● **Dataset records**:
[Start of Attachment]
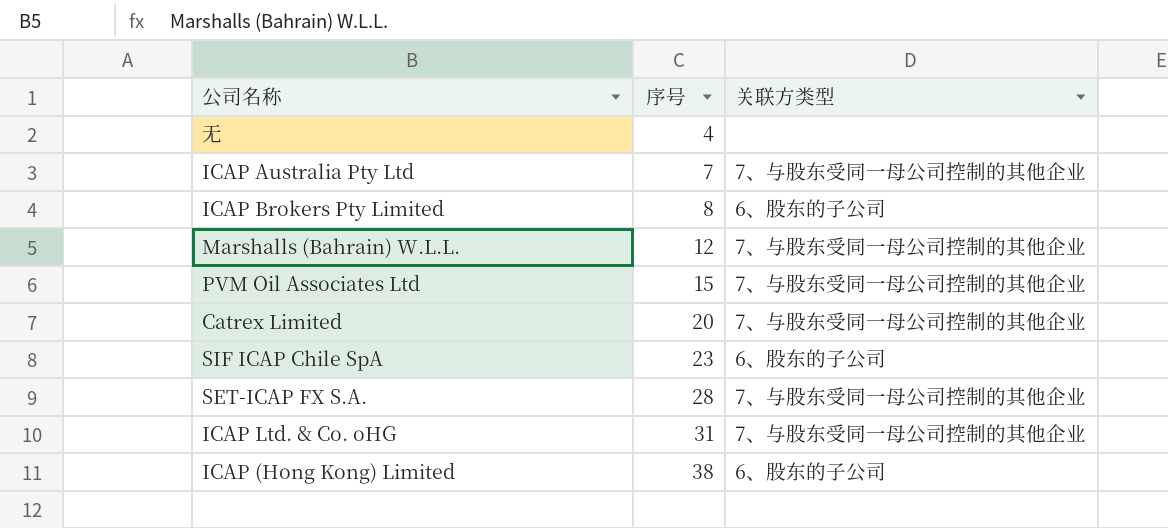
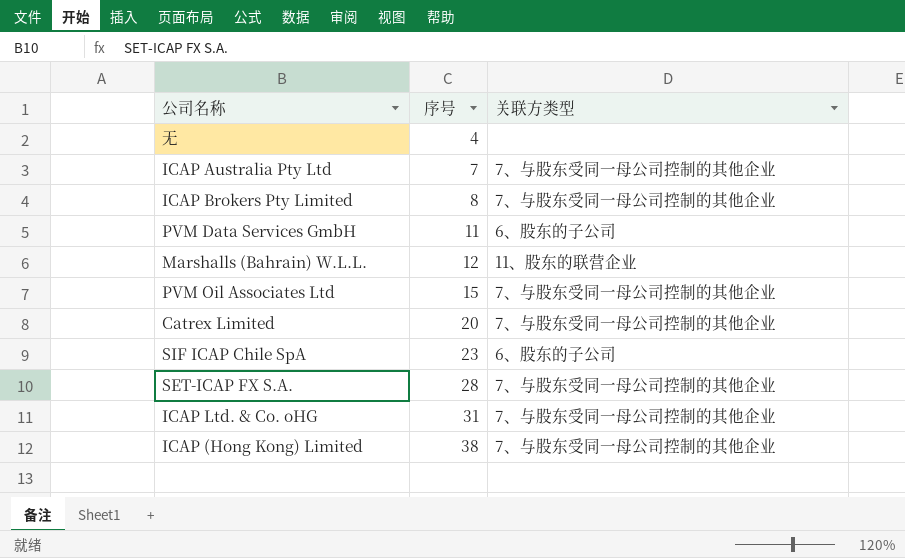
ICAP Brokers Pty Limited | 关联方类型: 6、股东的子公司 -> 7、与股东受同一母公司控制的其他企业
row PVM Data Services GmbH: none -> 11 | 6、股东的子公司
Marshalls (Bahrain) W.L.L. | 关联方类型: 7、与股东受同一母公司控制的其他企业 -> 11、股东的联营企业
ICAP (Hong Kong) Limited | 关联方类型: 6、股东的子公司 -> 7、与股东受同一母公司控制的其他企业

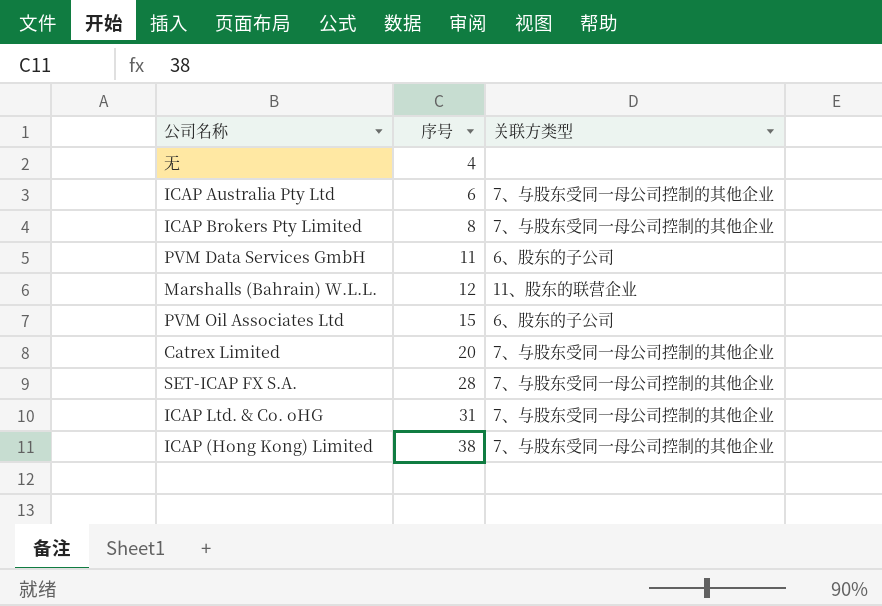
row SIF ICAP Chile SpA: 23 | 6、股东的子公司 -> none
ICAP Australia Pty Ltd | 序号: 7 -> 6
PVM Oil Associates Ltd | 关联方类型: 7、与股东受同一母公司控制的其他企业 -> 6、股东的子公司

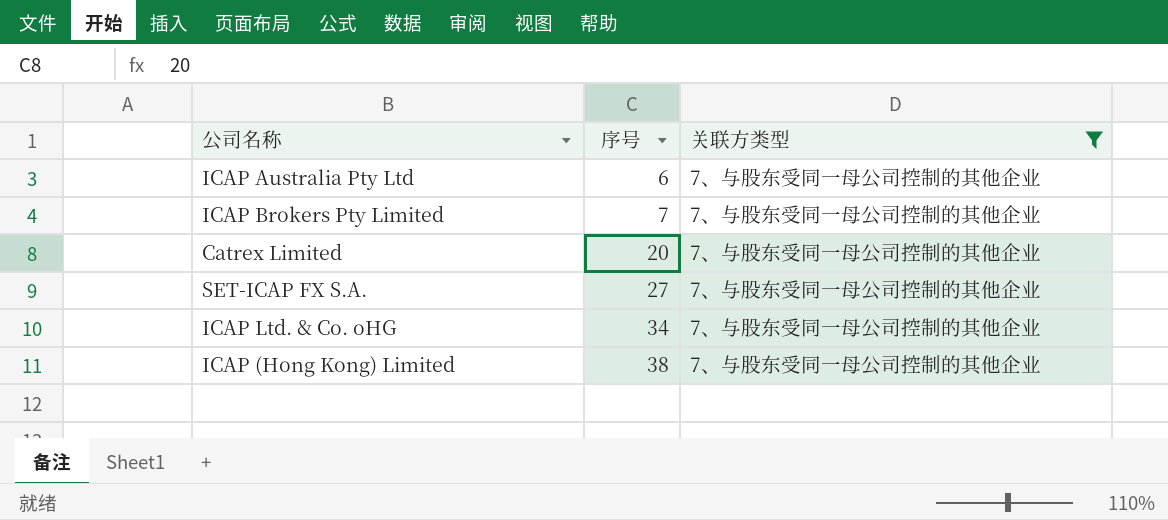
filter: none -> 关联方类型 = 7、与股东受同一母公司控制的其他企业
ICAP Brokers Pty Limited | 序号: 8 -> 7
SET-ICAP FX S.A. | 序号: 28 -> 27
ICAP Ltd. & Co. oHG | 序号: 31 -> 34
[End of Attachment]
● **EXERCISE**: Down to the last line, return the entries above exactly, with no pictures.

● **RESPONSE FOR THIS EXERCISE**:
ICAP Brokers Pty Limited | 关联方类型: 6、股东的子公司 -> 7、与股东受同一母公司控制的其他企业
row PVM Data Services GmbH: none -> 11 | 6、股东的子公司
Marshalls (Bahrain) W.L.L. | 关联方类型: 7、与股东受同一母公司控制的其他企业 -> 11、股东的联营企业
ICAP (Hong Kong) Limited | 关联方类型: 6、股东的子公司 -> 7、与股东受同一母公司控制的其他企业

row SIF ICAP Chile SpA: 23 | 6、股东的子公司 -> none
ICAP Australia Pty Ltd | 序号: 7 -> 6
PVM Oil Associates Ltd | 关联方类型: 7、与股东受同一母公司控制的其他企业 -> 6、股东的子公司

filter: none -> 关联方类型 = 7、与股东受同一母公司控制的其他企业
ICAP Brokers Pty Limited | 序号: 8 -> 7
SET-ICAP FX S.A. | 序号: 28 -> 27
ICAP Ltd. & Co. oHG | 序号: 31 -> 34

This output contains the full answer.